## [EXERCISE PROMPT]
The answer consists solely of the lines running from the one with "[686,174,704,191] す -> [100,510,141,529] した" through the final line below, transcribed exactly and without any pictures.
** Opening EXCERPTED DATA block **
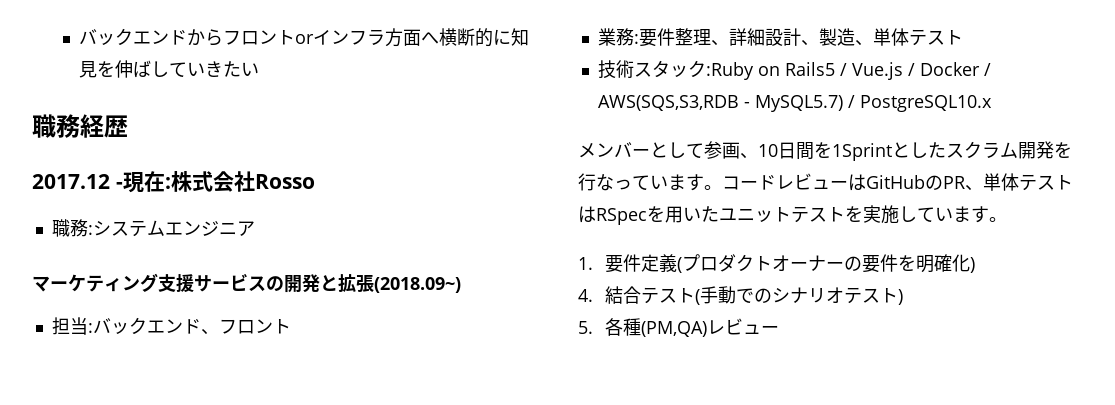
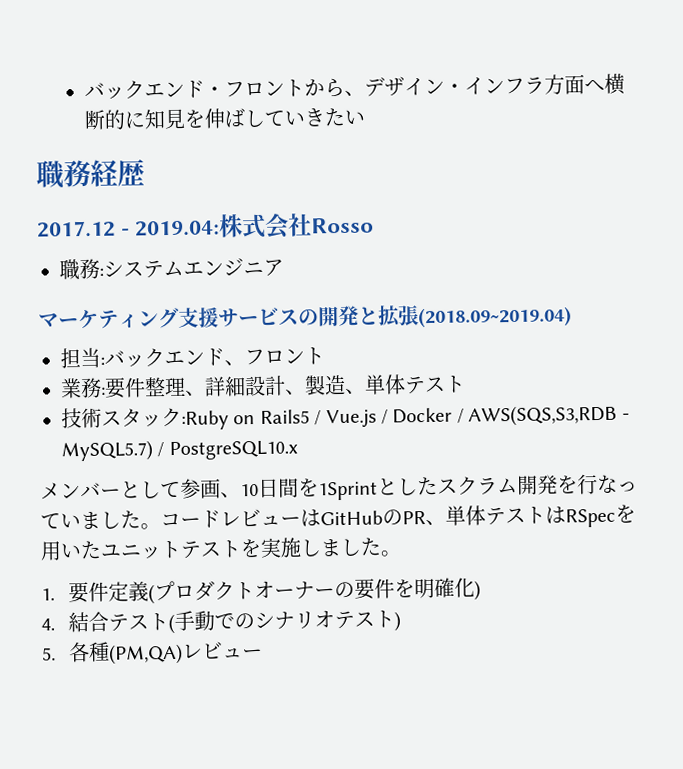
[79,28,315,46] バックエンドからフロントor -> [84,76,466,100] バックエンド・フロントから、デザイン・
[122,171,171,193] 現在: -> [135,220,221,237] 2019.04:
[374,277,461,293] (2018.09~) -> [418,306,572,329] (2018.09~2019.04)
[686,174,704,191] す -> [100,510,141,529] した
[917,206,989,223] ています -> [320,537,382,557] ました

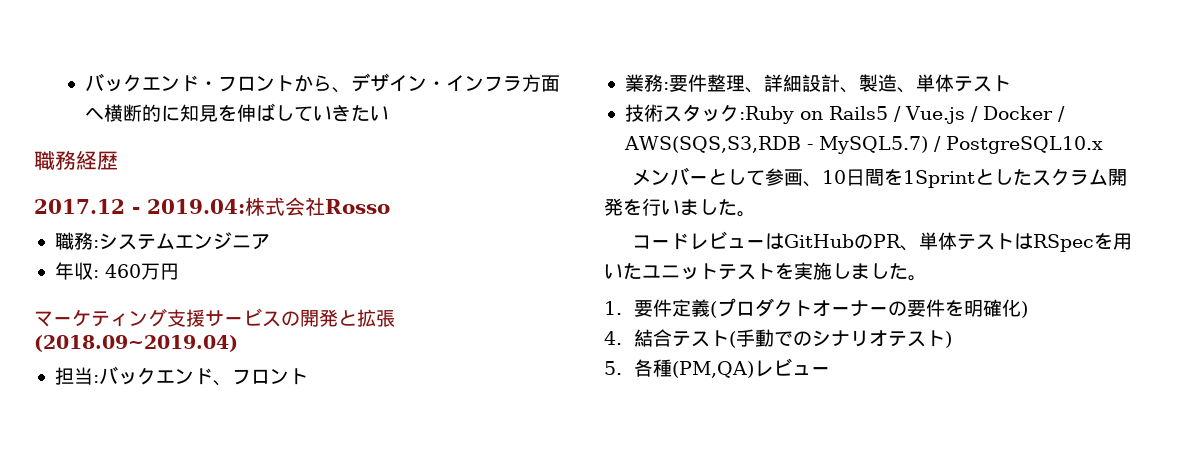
(284, 267) none -> [54,262,179,280] // 年収: 460万円
[597,474,638,494] [40,513,61,529] なって -> (661, 207) none
(161, 526) none -> (756, 214) //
** Closing EXCERPTED DATA block **
## [EXPECTED ANSWER]
[686,174,704,191] す -> [100,510,141,529] した
[917,206,989,223] ています -> [320,537,382,557] ました

(284, 267) none -> [54,262,179,280] // 年収: 460万円
[597,474,638,494] [40,513,61,529] なって -> (661, 207) none
(161, 526) none -> (756, 214) //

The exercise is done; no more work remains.